Walsh (1957) conducted a series of experiments following up on the work of Greene (1929) almost 30 years later, but that took advantage of the advances in electronic devices and in psychophysical techniques that had occurred during the intervening years. The work was inspired by Wallach et al. (1949) and used electrical pulses delivered either to the two ears or to two loudspeakers. A phase-delay circuit was also used to deliver a 250-Hz tone to the two ears either delayed by 90° or undelayed (presented “diotically”). An unspecified “small number” of normal hearing controls were used to establish that the clicks sounded like a single click when the delay was less than 2.5 ms (“precedence threshold”), and that ITDs of 100 μs were about the smallest that could be distinguished from a diotic signal (“ITD threshold”). Twenty-one patients with cerebral lesions were tested, and all could detect ITDs, but roughly half had detection thresholds greater than 300 μs. Several patients were able to distinguish ITDs below 300 μs despite significant lesions to the auditory processing areas of one hemisphere, leading Walsh (1957) to conclude that binaural detection does not require both hemispheres. Of the 15 cerebral lesion patients who completed precedence-effect testing, all reported that for some portion of the range of delay they experienced a single sound (“fusion”) and only four had precedence thresholds exceeding 4 ms. Only one of the 12 cerebral lesion patients who performed the task of detecting a phase-delay was unable to do so successfully. From these studies, Walsh (1957) concluded that it is likely that binaural comparison occurs at the level of the brainstem, the output of which is sent to both hemispheres.

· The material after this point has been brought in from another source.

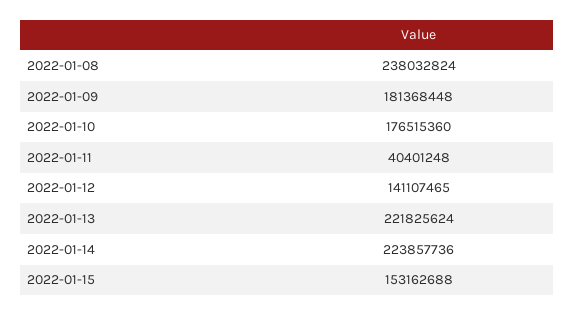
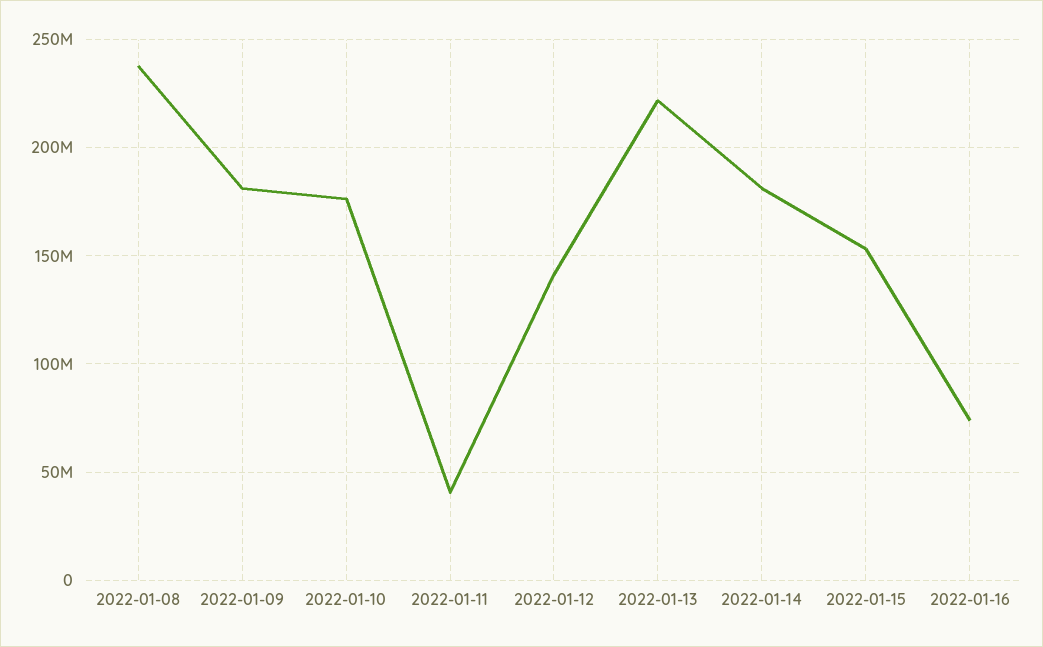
2022-01-14: 223857736 -> 180000000
2022-01-16: none -> 75000000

Häusler et al. (1983) did not measure the abilities of people with cerebral tumors, but they did report data from 7 patients who had a tumor on the eighth nerve called a vestibular schwannoma (referred to in the text as a “neurinoma”). Quite uniformly, it was found that these patients were among the most impaired of all the groups tested in that study. All were unable to perform the MAA task in the normal range, in either the center- or side-referenced condition. ITD discrimination thresholds were in the abnormal range for the majority (but not all) of the patients with tumors and only one patient with an eighth-nerve tumor had normal ILD sensitivity. It should be noted that this was the most recent study that could be found in which patients with eighth-nerve tumors were included in a binaural experiment.
Colburn (1982) concluded that for the patients with eighth-nerve tumors,
“information flow on the auditory nerve is extremely disrupted by some auditory nerve lesions. The timing and intensity information can be essentially eliminated at supra-threshold levels, even when the threshold value is only slightly affected. If one postulates a tumor pressing against nerve fibers, it is easy to imagine not only a disruption of the timing of individual action potentials but also an interference with the number of firings (e.g., by an increase in the refractory period) without an associated change in the absolute detection threshold. I am not aware of an animal model for this condition” (p. 41).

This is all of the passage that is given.